Kepala Eksekutif Pengawas Perbankan OJK Heru Kristiyana mengatakan, melalui Surat Edaran OJK tentang ATMR ditetapkan bahwa persentase aktiva tertimbang untuk bank umum konvensional maupun syariah lebih luwes tergantung kepada besaran rasio loan to value (LTV) yang disalurkan.
Saat ini, besaran ATMR kredit perumahan ditetapkan sama untuk semua bank dengan rasio LTV yang berbeda-beda. Ke depan, apabila rasio LTV oleh bank 20% maka ATMR yang dikenakan paling tinggi 50%. Untuk LTV 25% maka ATMR yang dikenakan berkisar 50% - 70%. Jika rasio 35% maka dibanderol dengan ATMR di antara 70% - 100%.
Heru menuturkan pula bahwa ketetuan soal ATMR merupakan bagian rangkaian kebijakan baru OJK. Paket kebijakan ini bertujuan melonggarkan aturan pembiayaan di sektor properti sehingga ekspansi kredit lebih optimal.
“Termasuk di dalam (paket kebijakan) itu menghapus larangan pemberian kredit pengolahan tanah bagi pengembang rumah tinggal,” kata Heru, di Jakarta, Rabu (15/8).
(Baca juga: Paket Kebijakan OJK, Obat Kuat Pendorong Perekonomian)
OJK turut mengubah Peraturan tentang Pembatasan Pemberian Kredit untuk Pengadaan Tanah oleh Pengembang Perumahaan.
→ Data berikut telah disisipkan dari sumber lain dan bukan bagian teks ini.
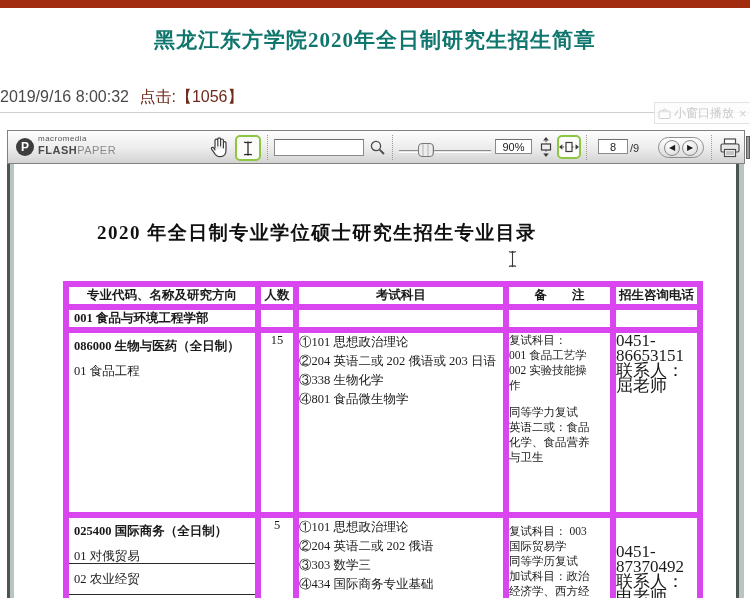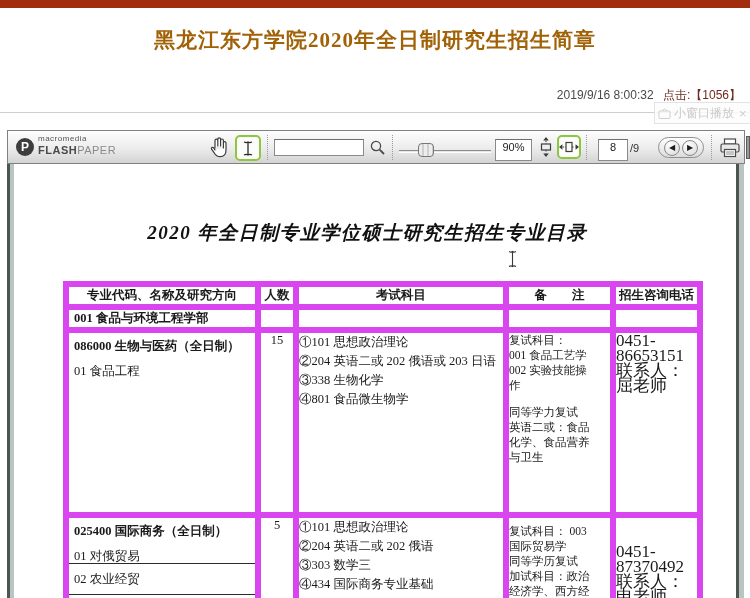--- a/index.html
+++ b/index.html
@@ -4,22 +4,22 @@
 <style>
   * { margin:0; padding:0; box-sizing:border-box; }
   html,body { background:#fff; }
   .screen { position:relative; width:750px; height:598px; background:#fff; overflow:hidden;
             font-family:"Liberation Sans","DejaVu Sans",sans-serif; }
 
   
   .topbar { position:absolute; left:0; top:0; width:750px; height:8px; background:#a12c10; }
   .article-title { position:absolute; left:0; top:26px; width:750px; text-align:center;
     font-family:"Liberation Serif","DejaVu Serif",serif; font-size:21px; font-weight:bold;
-    color:#a16207; letter-spacing:1px; }
-  .meta { position:absolute; left:0; top:87px; width:741px; text-align:right; font-size:12px; color:#4a4a4a; }
+    color:#0f766e; letter-spacing:1px; }
+  .meta { position:absolute; left:0; top:87px; width:741px; text-align:left; font-size:16px; color:#4a4a4a; }
   .meta .hits { color:#6e2a1c; margin-left:6px; }
   .divider { position:absolute; left:0; top:112px; width:750px; height:1px; background:#cfcfcf; }
 
   
   .pip { position:absolute; left:654px; top:102px; width:100px; height:22px; display:flex; align-items:center;
     background:rgba(252,252,252,.82); border:1px solid #e3e3e3; color:#c9c9c9; font-size:12px; padding:0 3px; }
   .pip .lbl { margin:0 3px; white-space:nowrap; }
   .pip .x { margin-left:2px; color:#cfcfcf; font-size:13px; }
 
   
@@ -33,43 +33,43 @@
   .brand .sm { font-size:8px; letter-spacing:.5px; display:block; }
   .brand .lg { font-size:11px; letter-spacing:.5px; display:block; margin-top:2px; color:#8a8a8a; }
   .brand .lg b { color:#4a4a4a; }
   .tool-btn { width:26px; height:26px; display:flex; align-items:center; justify-content:center; }
   .green { border:2px solid #8dc63f; border-radius:5px; background:#fcfdfb; }
   .search-box { left:266px; top:8px; width:90px; height:17px; background:#fff; border:1px solid #8a8a8a;
     border-top-color:#6e6e6e; font-size:11px; padding:0 3px; }
   .slider-track { left:391px; top:19px; width:92px; height:3px; border-top:1px solid #8b8b8b; border-bottom:1px solid #fcfcfc; }
   .slider-thumb { left:410px; top:12px; width:16px; height:14px; border:1px solid #787878; border-radius:4px;
     background:repeating-linear-gradient(90deg,#ededed 0 3px,#cfcfcf 3px 5px); }
-  .val-box { top:8px; height:22px; background:#fff; border:1px solid #8a8a8a; border-top-color:#6e6e6e;
+  .val-box { top:8px; height:15px; background:#fff; border:1px solid #8a8a8a; border-top-color:#6e6e6e;
     font-size:11px; color:#222; text-align:center; line-height:15px; }
   .zoom-box { left:487px; width:37px; }
   .page-box { left:590px; width:30px; }
   .page-total { left:622px; top:11px; font-size:11px; color:#333; }
   .pill { left:650px; top:6px; width:46px; height:21px; border:1px solid #8f8f8f; border-radius:11px;
     background:linear-gradient(#fff,#dcdcdc); display:flex; align-items:center; justify-content:center; gap:2px; }
   .nav-circle { width:16px; height:16px; border:1px solid #8a8a8a; border-radius:50%;
     background:radial-gradient(circle at 35% 30%, #fff, #d8d8d8); font-size:8px; color:#1d1d1d;
     display:flex; align-items:center; justify-content:center; }
   .edge-part { position:absolute; left:746px; top:136px; width:4px; height:23px; background:#9a9a9a; border:1px solid #5c5c5c; }
 
   
   .docarea { position:absolute; left:7px; top:164px; width:738px; height:434px; background:#fff; overflow:hidden; }
   .strip { position:absolute; top:0; height:434px; }
   .sl-dark { left:0; width:3px; background:#4d5553; }
   .sl-gray { left:3px; width:4px; background:#b9c5c0; }
   .sr-dark { left:729px; width:3px; background:#4d5553; }
   .sr-gray { left:732px; width:5px; background:#b9c5c0; }
 
-  .doc-title { position:absolute; left:90px; top:56px; width:540px; text-align:center;
+  .doc-title { position:absolute; left:90px; top:56px; width:540px; text-align:left;
     font-family:"Liberation Serif","DejaVu Serif",serif; font-size:19px; font-weight:bold;
-    color:#111; letter-spacing:1.5px;font-style:italic; }
+    color:#111; letter-spacing:1.5px; }
   .cursor-ibeam { position:absolute; left:500px; top:86px; }
 
   
   table.cat { position:absolute; left:56px; top:117px; width:634px; border-collapse:collapse; table-layout:fixed;
     font-family:"Liberation Serif","DejaVu Serif",serif; font-size:12.5px; color:#1a1a1a; }
   table.cat td { border:6px solid #d946ef; padding:0; vertical-align:top; overflow:hidden;margin-top:8px; }
   .c1{width:192px}.c2{width:38px}.c3{width:210px}.c4{width:107px}.c5{width:87px}
   tr.hd td { height:22px; font-weight:bold; text-align:center; vertical-align:middle; }
   tr.dept td { height:21px; vertical-align:middle; }
   tr.dept .dn { font-weight:bold; padding-left:5px; }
Di dalam POJK baru dinyatakan, pengembang hunian bisa memperoleh kredit bank sejak masih dalam tahap pembebasan tanah.
Beberapa syarat ditetapkan otoritas. Pertama, kredit konstruksi yang diajukan developer harus ditujukan untuk pembangunan rumah tapak atau susun, bukan kawasan komersil. Kedua, pembangunan hunian harus direalisasikan paling lambat satu tahun sejak tanggal penandatanganan perjanjian kredit.
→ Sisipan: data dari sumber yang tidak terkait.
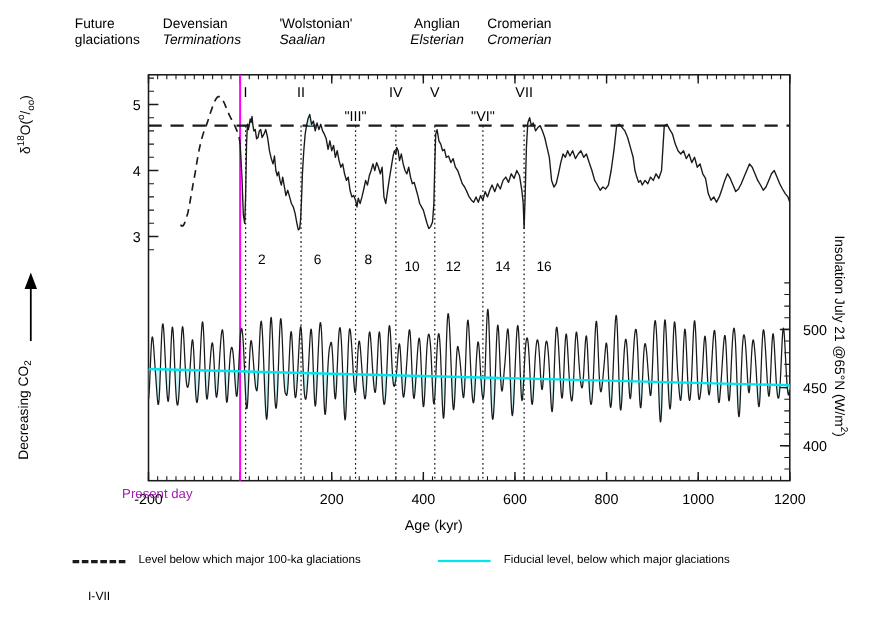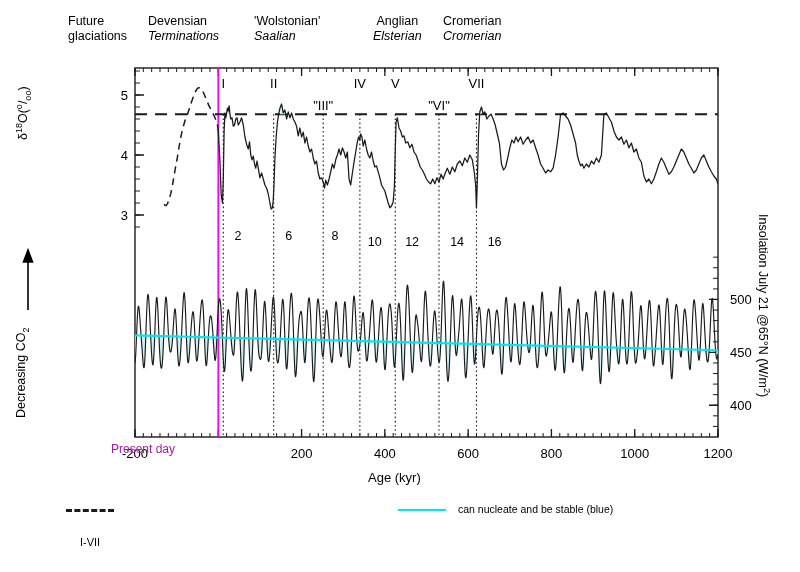--- a/index.html
+++ b/index.html
@@ -187,23 +187,24 @@
   <span>Age (kyr)</span>
 </div>
 
 <div class="axlabel magenta" style="left:111px;top:442px;font-size:12px;">
   <span>Present day</span>
 </div>
 
 <div id="legend">
       <div style="position: absolute; left: 66px; top: 509px; width: 48px; height: 0px; border-top: 3px dashed rgb(26, 26, 26);"></div>
       <div class="legend-text" style="left: 126px; top: 503px;">
+        <div>Level below which major 100-ka glaciations</div>
       </div>
       <div style="position: absolute; left: 398px; top: 509px; width: 48px; height: 0px; border-top: 2.5px solid rgb(0, 229, 238);"></div>
       <div class="legend-text" style="left: 458px; top: 503px;">
-        <div>can nucleate and be stable (blue)</div>
+        <div>Fiducial level, below which major glaciations</div>
       </div>
       <div style="position: absolute; left: 80px; top: 536px; font-size: 11px;">I-VII</div>
       <div class="legend-text" style="left: 126px; top: 536px;">
       </div>
     </div>
 
 </div>
 
 </body></html>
"Syarat terakhir, pencairan kredit atau pembiayaan dilakukan secara bertahap berdasarkan perkembangan proyek yang dibiayai," ujar Heru.
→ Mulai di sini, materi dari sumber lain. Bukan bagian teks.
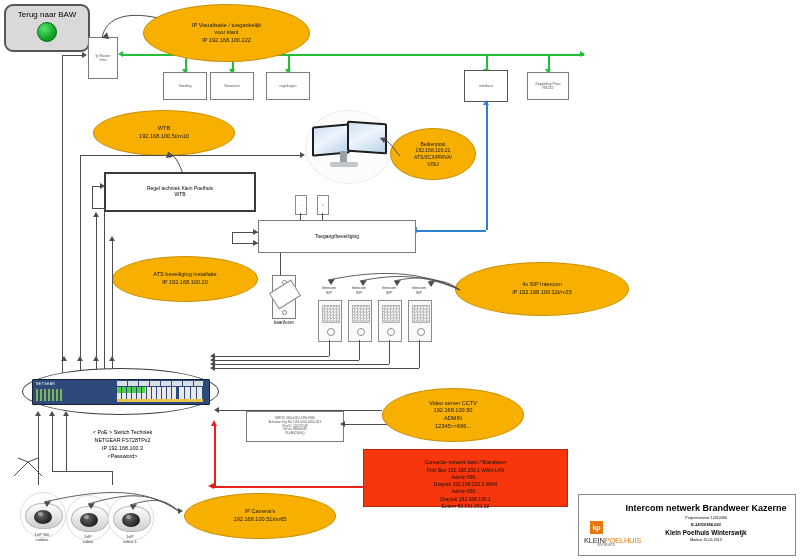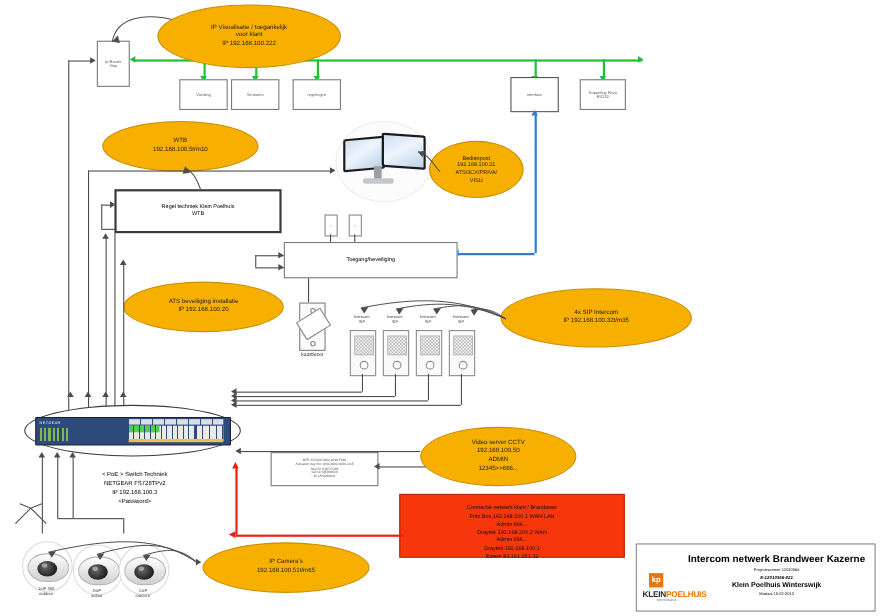--- a/index.html
+++ b/index.html
@@ -88,21 +88,21 @@
     position:absolute;left:578px;top:494px;width:218px;height:62px;
     background:#fff;border:1px solid #888;box-sizing:border-box;
   }
   .tb-main{position:absolute;left:40px;top:8px;width:174px;text-align:center;font-size:9px;font-weight:bold;}
   .tb-proj{position:absolute;left:40px;top:21px;width:174px;text-align:center;font-size:3.6px;}
   .tb-code{position:absolute;left:40px;top:27px;width:174px;text-align:center;font-size:4px;font-weight:bold;font-style:italic;}
   .tb-comp{position:absolute;left:40px;top:34px;width:174px;text-align:center;font-size:6.4px;font-weight:bold;}
   .tb-date{position:absolute;left:40px;top:43px;width:174px;text-align:center;font-size:3.6px;}
   .logo-mark{position:absolute;left:11px;top:26px;width:13px;height:13px;background:#E8780C;
     display:flex;align-items:center;justify-content:center;color:#fff;font-size:7px;font-weight:bold;}
-  .logo-text{position:absolute;left:5px;top:41px;font-size:7.5px;font-weight:bold;letter-spacing:-0.2px;}
+  .logo-text{position:absolute;left:5px;top:41px;font-size:7.5px;font-weight:normal;letter-spacing:-0.2px;}
   .logo-text .a{color:#2b2b2b;}
   .logo-text .b{color:#E8780C;}
   .logo-sub{position:absolute;left:18px;top:49px;font-size:2.6px;color:#666;}
   
   .monitor-wrap{position:absolute;left:305px;top:110px;width:86px;height:72px;
     border-radius:50%;background:#fcfcfc;border:1px solid #eee;}
   .scr{position:absolute;border:2.4px solid #1c1c1c;border-radius:2px;
     background:linear-gradient(150deg,#cfe0f2 0%,#eef5fc 45%,#b9d2ea 100%);}
   .scr.l{left:6px;top:14px;width:34px;height:26px;transform:skewY(-5deg);}
   .scr.r{left:41px;top:11px;width:36px;height:27px;transform:skewY(4deg);}
@@ -154,20 +154,24 @@
   .klzlbl{position:absolute;left:258px;top:320px;width:52px;text-align:center;font-size:4.6px;color:#222;}
   
   .sensor{position:absolute;width:10px;height:18px;background:#fff;border:1px solid #8a8a8a;
     font-size:3px;display:flex;align-items:center;justify-content:center;color:#777;}
 </style>
 </head>
 <body>
 
 <div id="stage">
 
+  <div class="baw-btn">
+    <div class="lbl">Terug naar BAW</div>
+    <div class="baw-led"></div>
+  </div>
 
   <div class="gl h" style="left:122px;top:54px;width:462px;"></div>
   <div class="ar g-l" style="left:118px;top:51px;"></div>
   <div class="ar" style="left:580px;top:51px;border-left:5px solid #22c03a;border-top:3px solid transparent;border-bottom:3px solid transparent;"></div>
 
   <div class="gl v" style="left:185px;top:54px;height:18px;"></div>
   <div class="ar g-d" style="left:182px;top:69px;"></div>
   <div class="gl v" style="left:232px;top:54px;height:18px;"></div>
   <div class="ar g-d" style="left:229px;top:69px;"></div>
   <div class="gl v" style="left:288px;top:54px;height:18px;"></div>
Selain itu, otoritas juga menyesuaikan diri kepada Peraturan Bank Indonesia (PBI) tentang Penilaian Kualitas Aset Bank Umum. Hal ini dimuat dalam POJK tentang Penilaian Kualitas Aset Bank Umum untuk Mendorong Pertumbuhan Sektor Perumahan dan Peningkatan Devisa.
Beleid tersebut mengatur adanya kenaikan batas nilai agunan yang harus dinilai oleh penilai independen dari Rp 5 miliar menjadi Rp 10 miliar. "Meringankan persyaratan penilaian agunan sebagai faktor pengurang Penyisihan Penghapusan Aset (PPA)," imbuh Heru.
Sementara itu, Ketua Dewan Komisioner OJK Wimboh Santoso menjelaskan, pelonggaran peraturan di sektor properti ini diberlakukan dengan mempertimbangkan portofolio Kredit Perumahan Rakyat (KPR) dan Kredit Pemilikan Apartemen (KPA) porsinya hanya Rp 428,7 triliun atau sekitar 8,8% dari total outstanding kredit per Mei tahun ini.
Apabila ditarik rentang waktu selama tiga tahun terakhir diketahui, pertumbuhan KPR dan KPA memperlihatkan kondisi stagnan. "Berdasarkan data dari Kementerian PUPR, diperkirakan backlog perumahan di Indonesia mencapai 13,5 juta unit," tutur Wimboh.
Yang pasti, relaksasi kredit untuk pengembang properti diterapkan otoritas ini ditujukan untuk mendukung kebijakan Bank Indonesia terkait KPR melalui pelonggaran rasio LTV per Agustus 2018 sehingga memunculkan rencana menghadirkan program uang muka 0%.